* Action item: If a line in the entries below includes "order", show that line.
──────── Excerpted records ────────
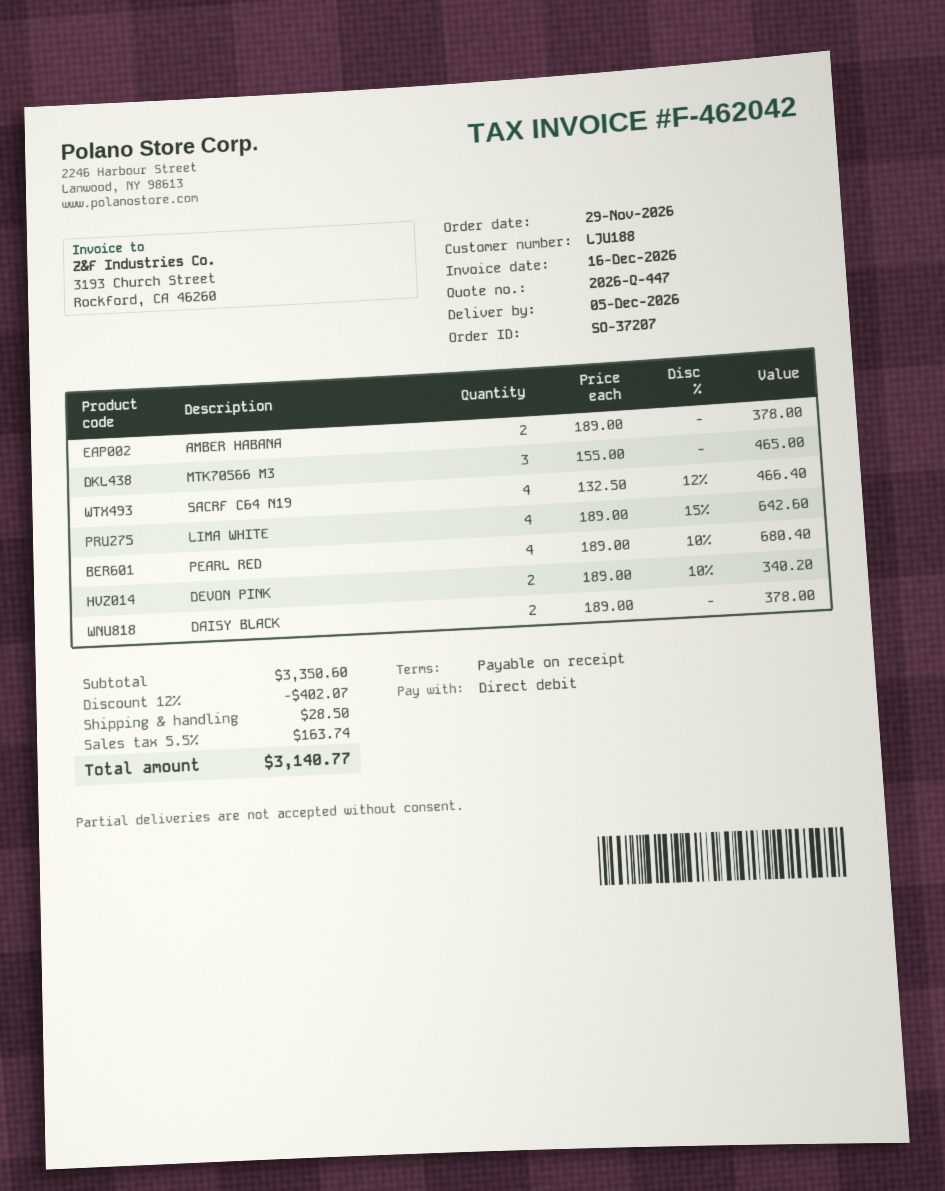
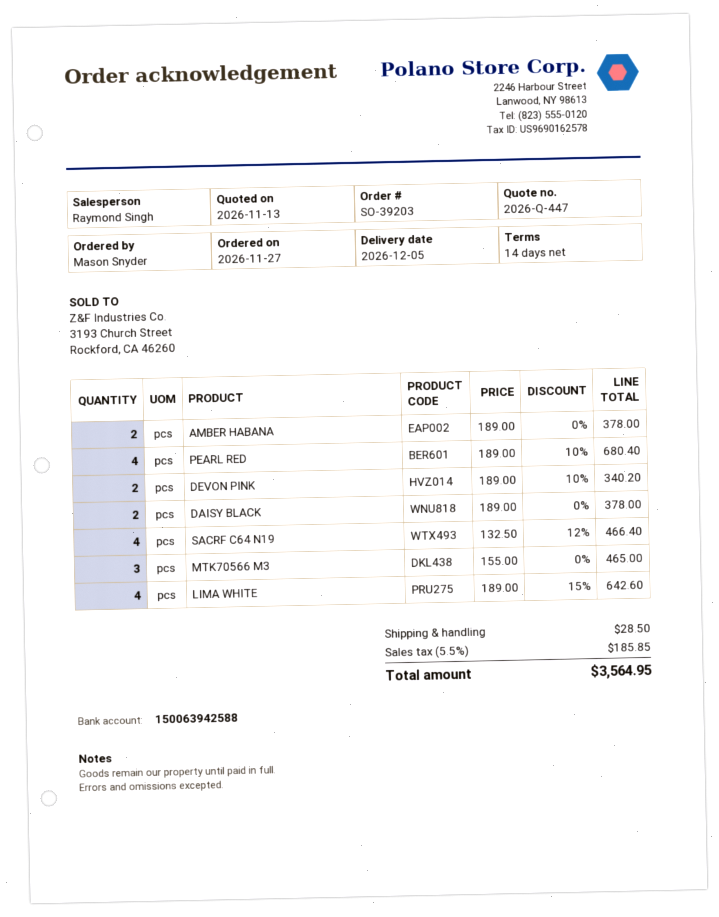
order number: SO-37207 -> SO-39203
order date: 2026-11-29 -> 2026-11-27
payment terms: on receipt -> 14 days
discount: 12% = 402.07 -> none
tax: 5.5% = 163.74 -> 5.5% = 185.85
total: 3140.77 -> 3564.95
────────
* Output of the task:
order number: SO-37207 -> SO-39203
order date: 2026-11-29 -> 2026-11-27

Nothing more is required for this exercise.